- 民事裁判
病院内での秘め事、法廷で露わに 〜セクハラ事件の真相〜
病院という閉鎖空間で繰り広げられた、指導と支配の境界線が曖昧になった関係。エコー検査の指導を口実に始まった上司からの性的な接触、そして合意へと至ったとされる関係。しかし、その関係は一変し、法廷で真相が白日の下に晒されることに。セクハラか、それとも合意の上での関係か。両者の主張が激しく対立する中、裁判所はどのような判断を下すのか。衝撃のセクハラ事件の全貌が、今、明かされる。
この物語は実際の判例を元にしたフィクションです。登場人物は全て仮名にしております。実際の判例を元にした物語としてお楽しみください。
エコー指導を巡る歪んだ関係
A病院の検査技師である原告の女性は、上司である被告の男性に慰謝料200万円の支払いを求めていました。法廷では、二人の関係が赤裸々に明らかになり、傍聴席からはどよめきが起こります。
ことの始まりは、被告がA病院に赴任してきた平成9年4月。原告はエコーの技術を学ぶため、被告から指導を受けることになりました。しかし、この指導が二人の関係を歪めていくことになります。原告は、被告が自分の男性器を触らせたり、業務中に体を押し付けたりするなど、セクハラ行為を繰り返したと主張しました。
「被告は、エコーの指導を口実に私に触ってきました。上司なので逆らうこともできませんでした」
原告は声を震わせながら証言します。
一方、被告はセクハラを全面的に否定。
「原告とは合意の上で関係を持ちました。セクハラなどしていません」
と反論し、二人の主張は真っ向から対立。法廷では、セクハラがあったのか、それとも合意の上での関係だったのかが争点となりました。
忘年会後の出来事と慰謝料請求
平成9年暮れの職場の忘年会後、二人は初めて肉体関係を持ちます。
その後も関係は続き、原告と被告の間には5回程度の性交渉があったとされています。
しかし、平成10年6月頃、被告が原告以外の女性をタクシーで送ったことがきっかけで、原告は被告に慰謝料を請求し始めます。さらに、原告は二人の関係を記録に残すため、被告に文書の作成を求めます。
被告は原告の要求に応じ、何度か書き直した後に文書を作成・交付します。この文書には、エコー検査指導時の行為や男女関係に至った経緯、互いの好意、原告を傷つけたことへの謝罪などが記されていました。
そして最後に、「慰謝料として病院を退職する際に100万円支払います」と記されていました。
深まる溝と200万円の要求
その後、二人の関係は一時中断しますが、平成11年11月頃に再開されます。しかし、原告は弁護士に相談し、200万円を請求しても良いとアドバイスを受けます。平成12年初め頃から、原告は被告に追加で100万円の慰謝料を要求し始めます。

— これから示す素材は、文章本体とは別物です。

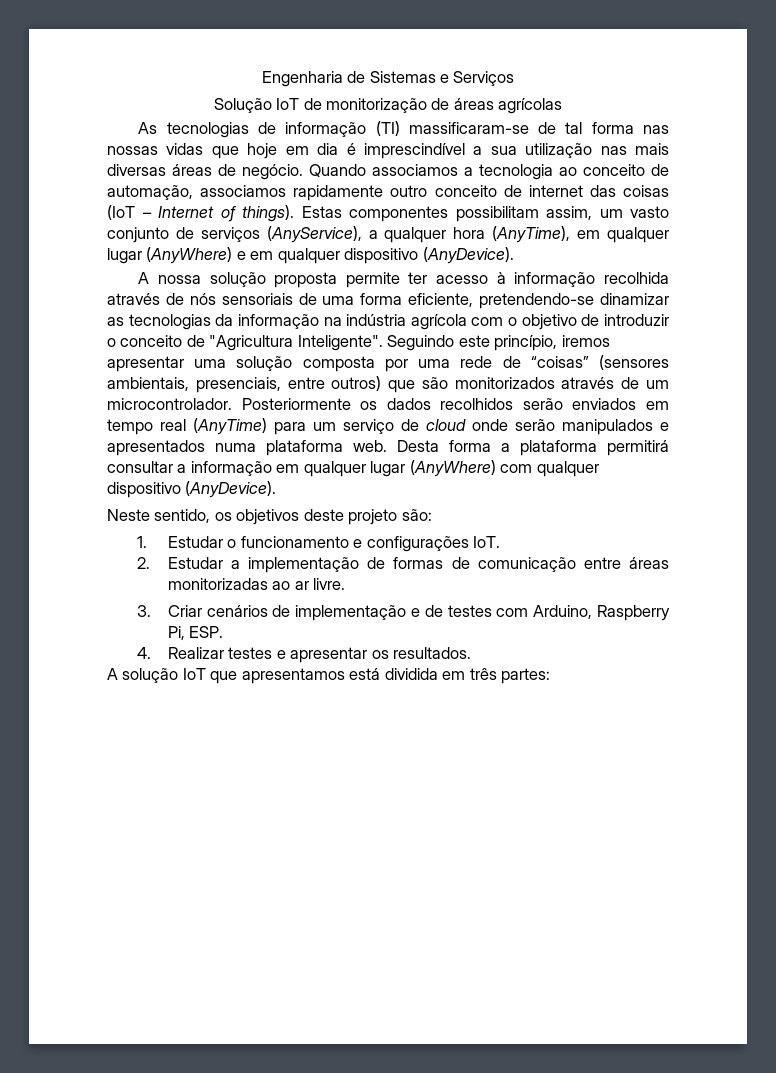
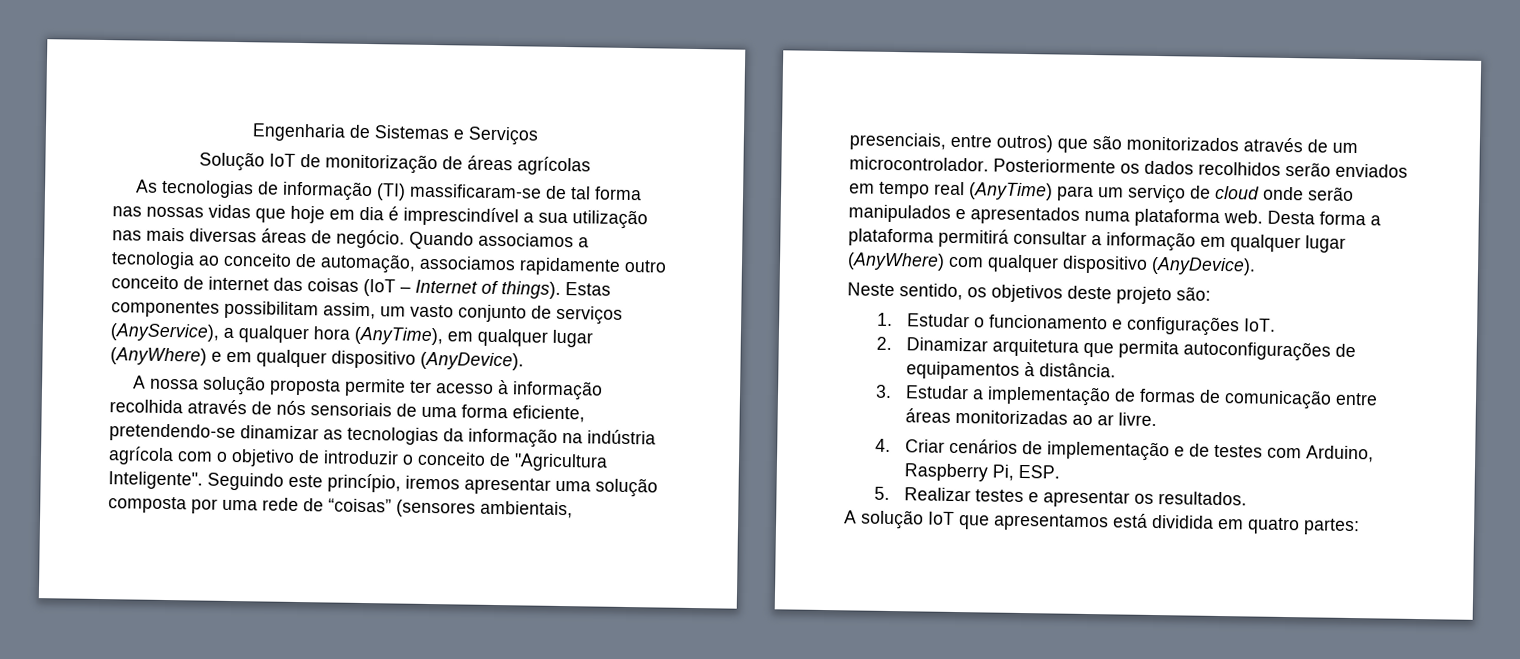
- 2. Estudar a implementação de formas de comunicação entre áreas monitorizadas ao ar livre.
+ 2. Dinamizar arquitetura que permita autoconfigurações de equipamentos à distância.
+ 3. Estudar a implementação de formas de comunicação entre áreas monitorizadas ao ar livre.
- 3. Criar cenários de implementação e de testes com Arduino, Raspberry Pi, ESP.
+ 4. Criar cenários de implementação e de testes com Arduino, Raspberry Pi, ESP.
- 4. Realizar testes e apresentar os resultados.
+ 5. Realizar testes e apresentar os resultados.
- A solução IoT que apresentamos está dividida em três partes:
+ A solução IoT que apresentamos está dividida em quatro partes:

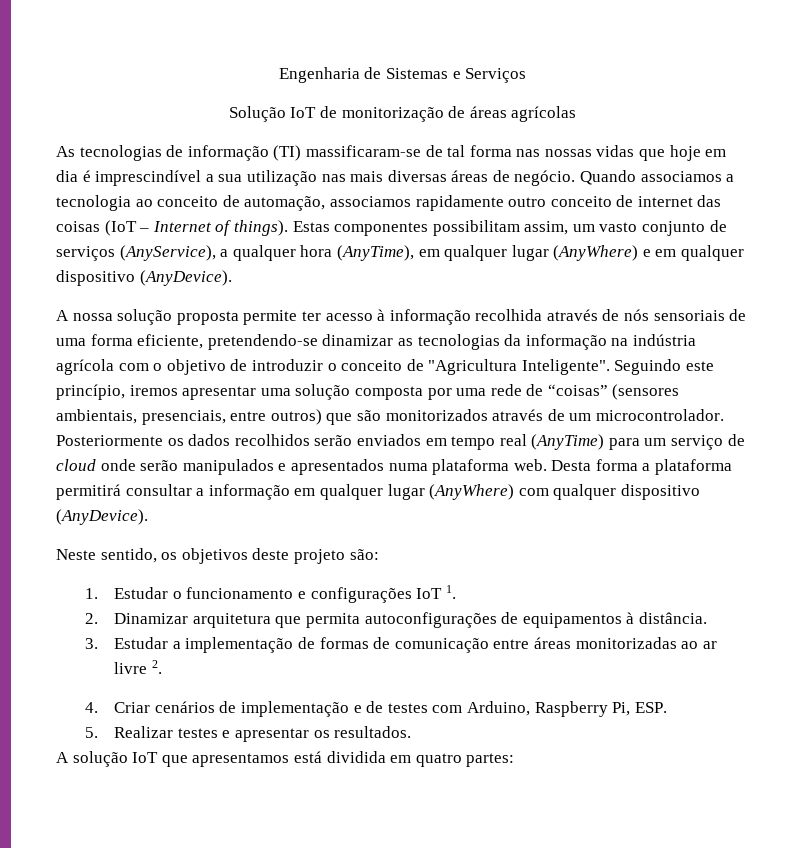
- 1. Estudar o funcionamento e configurações IoT.
+ 1. Estudar o funcionamento e configurações IoT 1.
- 3. Estudar a implementação de formas de comunicação entre áreas monitorizadas ao ar livre.
+ 3. Estudar a implementação de formas de comunicação entre áreas monitorizadas ao ar livre 2.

平成12年3月中旬、被告に転勤の内示が出ます。同月末、被告は原告に「200万円は大金なので分割で支払いたい」という内容の文書を残します。しかし、転勤後、被告は金銭の都合がつかず、原告への連絡も支払もせずにいました。
同年9月頃、原告から被告に支払いを督促する手紙が届きます。これを受けて被告は200万円を用意し、12月20日に原告の職場を訪ねます。
しかし、原告は200万円を受け取って良いか分からなくなり、被告の妻に電話で確認しようとします。この行動に被告は激怒し、200万円を支払わずに帰宅。そして、妻に原告との関係を打ち明けました。
裁判所の判断
裁判所は、双方の主張や証拠を精査した結果、被告の行為はセクハラと判断されてもやむを得ないものであり、原告が慰謝料を請求する正当な理由があると判断しました。
被告が原告に宛てた手紙の内容や、転勤後に支払いをしなかったことなどが、その判断を裏付ける証拠となりました。
原告側の勝訴。裁判所は、被告の行為はセクハラに該当すると判断し、原告の慰謝料請求を認めました。被告はセクハラを否定していましたが、原告に与えた精神的苦痛に対する責任を問われた形となりました。
物語の元になった判例
判例PDF|裁判所 - Courts in Japan
https://www.courts.go.jp/app/files/hanrei_jp/680/018680_hanrei.pdf
判決は原告の勝訴になっている。最初の行為はどう考えてもセクハラであることが誰でもわかる。